His line of argument is that the Greek and Latin texts are misunderstood, but that, if the Greeks did turn tables, that is no proof that tables do not turn, but rather the reverse. A favourite text is taken from Ammianus Marcellinus, lib. xxix. ch. i. M. de Gasparin does not appear to have read the passage carefully. About 371 A.D. one Hilarius was tortured on a charge of magical operations against the Emperor Valens. He confessed. A little table, made of Delphic laurel, was produced in court. ‘We made it,’ he said, ‘that confounded little table, under strange rites and imprecations, and we set it in movement, thus: it was placed in a room charged with perfumes, above a round plate fashioned of various metals. The edge of the plate was marked with the letters of the alphabet separated by certain spaces. A priest, linen clad, bowed himself over the table, balancing a ring tied to a thin thread. The ring, bounding from letter to letter, picks out letters forming hexameters, like those of Delphi.’ This is confusing. Probably the movements of the table, communicated to the thread, caused the bounds of the ring, otherwise there was no use in the table moving. At all events the ring touched THEO (which is not a word that could begin a hexameter) when they asked who was to succeed Valens. Some one called out ‘Theodore’ and they pursued the experiment no farther. A number of Theodores and Theophiles were put to death, but when Theodosius was joined with Gratian in the Empire, the believers held that the table had been well inspired. Here there was no chaîne, or circle, the table is not said to lever le pied legèrement, as the song advises, therefore M. de Gasparin rules the case out of court. The object, however, really was analogous to planchette, Ouija, and other modern modes of automatic divination. The experiment of Hilarius with the ‘confounded little table’ led to a massacre of Neoplatonists, martyrs of Psychical Research! In Hilarius’s confession we omit a set of ritual invocations; as unessential as the mystic rites used by savages in making curari.
The spiritus percutiens, ‘rapping spirit’ (?) conjured away by old Catholic formulæ at the benediction of churches, was brought forward by some of M. de Gasparin’s critics.
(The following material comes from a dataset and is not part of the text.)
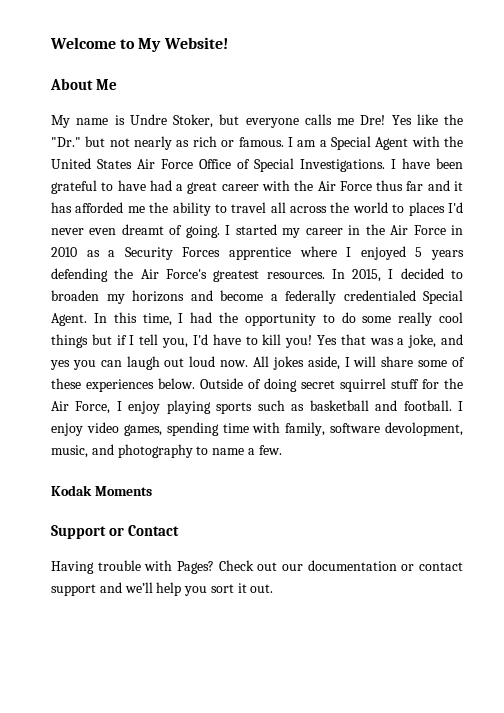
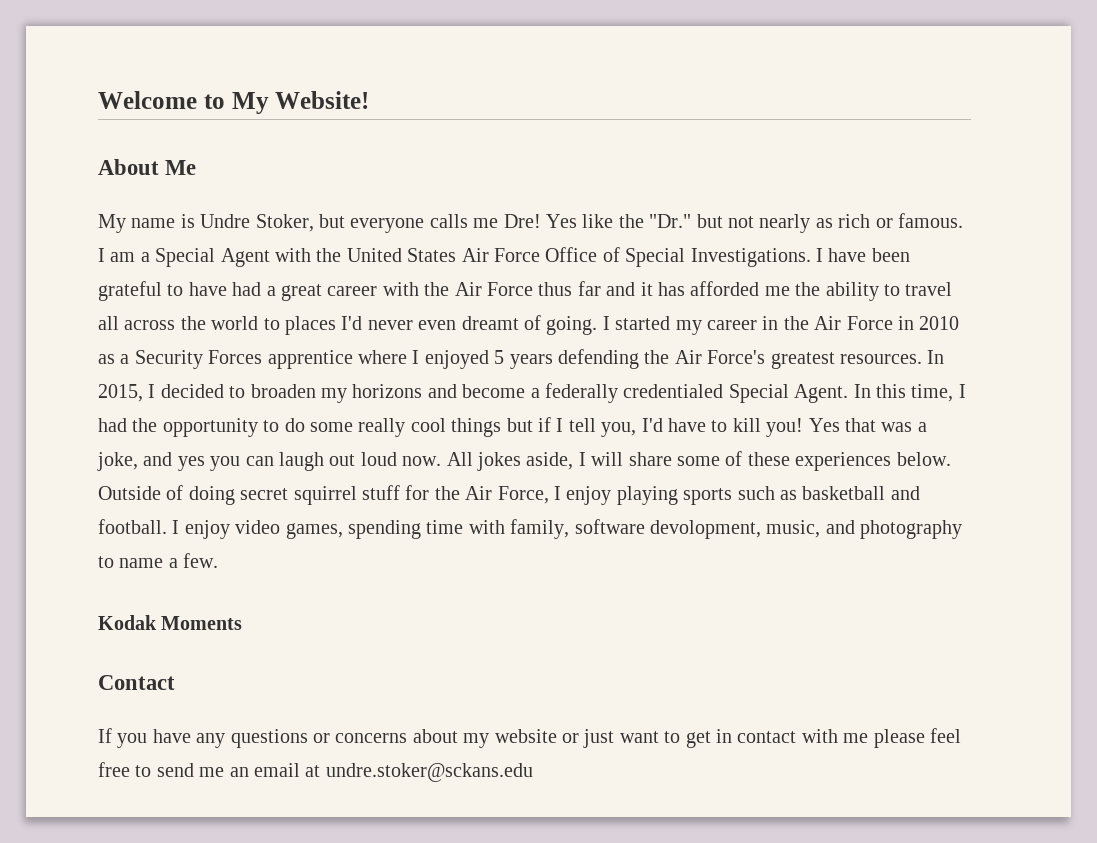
[51,525,124,539] Support or -> (243, 623) none
[51,560,463,574] [51,582,274,596] Having trouble with Pages? Check out our documentation or contact support and we’ll help you sort it out. -> [98,728,961,748] [98,762,533,782] If you have any questions or concerns about my website or just want to get in contact with me please feel free to send me an email at undre.stoker@sckans.edu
As his tables did not rap, he had nothing to do with the spiritus percutiens, who proves, however, that the Church was acquainted with raps, and explained them by the spiritualistic hypothesis. [{317}]
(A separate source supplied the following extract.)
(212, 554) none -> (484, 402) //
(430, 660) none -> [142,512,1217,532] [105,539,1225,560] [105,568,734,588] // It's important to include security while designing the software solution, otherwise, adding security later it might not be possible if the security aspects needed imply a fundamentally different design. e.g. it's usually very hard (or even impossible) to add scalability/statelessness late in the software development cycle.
A text in Tertullian’s Apologetic was also cited. Here tabulæ and capæ, ‘tables and she-goats,’ are said to divine. What have she-goats to do in the matter? De Morgan wished to read tabulæ et crepæ, which he construes ‘tables and raps,’ but he only finds crepæ in Festus, who says, that goats are called crepæ, quod cruribus crepent, ‘because they rattle with their legs’. De Morgan’s guess is ingenious, but lacks confirmation. We are not, so far, aware of communication with spirits by raps before 856 A.D.